The data below:
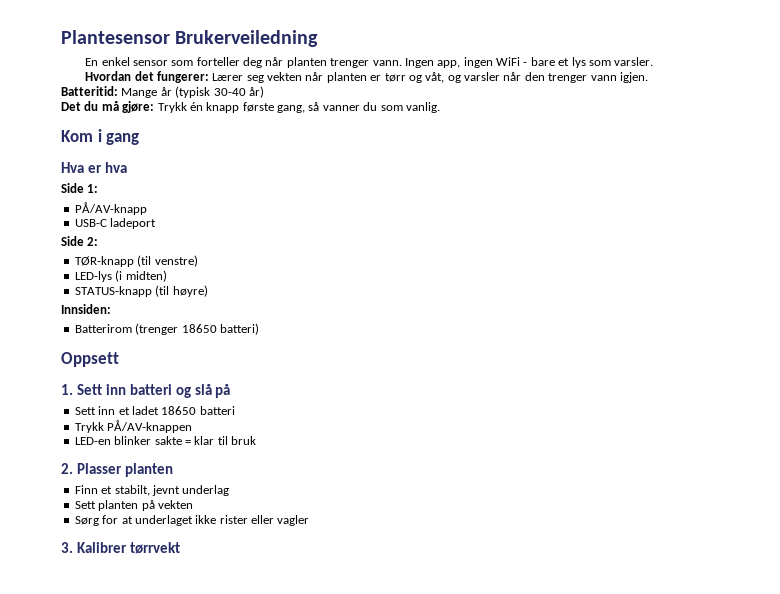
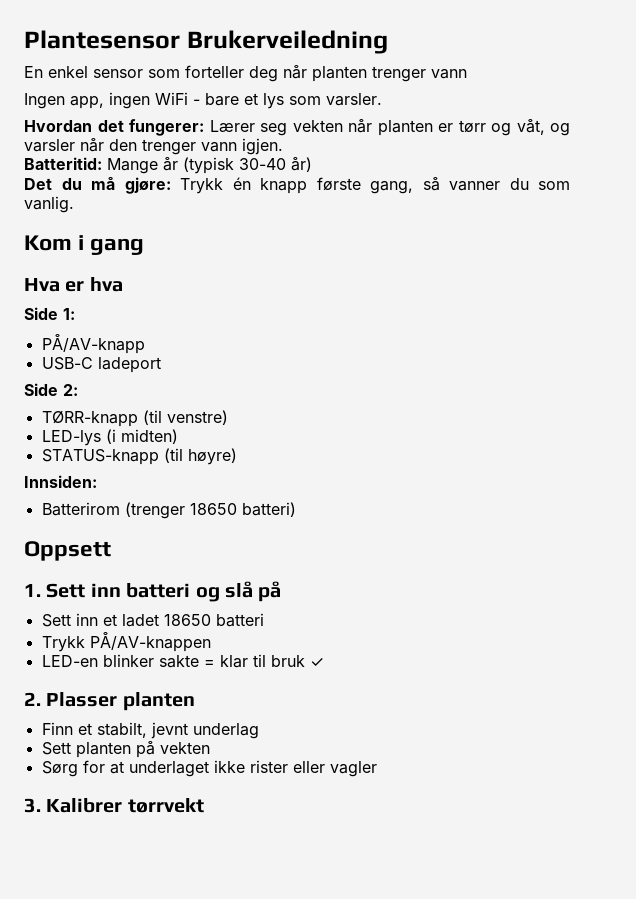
- En enkel sensor som forteller deg når planten trenger vann. Ingen app, ingen WiFi - bare et lys som varsler.
+ En enkel sensor som forteller deg når planten trenger vann
+ Ingen app, ingen WiFi - bare et lys som varsler.
- TØR-knapp (til venstre)
+ TØRR-knapp (til venstre)
- LED-en blinker sakte = klar til bruk
+ LED-en blinker sakte = klar til bruk ✓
End of The data.
### What you should do:
Return the records word for word, leaving every picture out of the copy.

### Response for this exercise:
- En enkel sensor som forteller deg når planten trenger vann. Ingen app, ingen WiFi - bare et lys som varsler.
+ En enkel sensor som forteller deg når planten trenger vann
+ Ingen app, ingen WiFi - bare et lys som varsler.
- TØR-knapp (til venstre)
+ TØRR-knapp (til venstre)
- LED-en blinker sakte = klar til bruk
+ LED-en blinker sakte = klar til bruk ✓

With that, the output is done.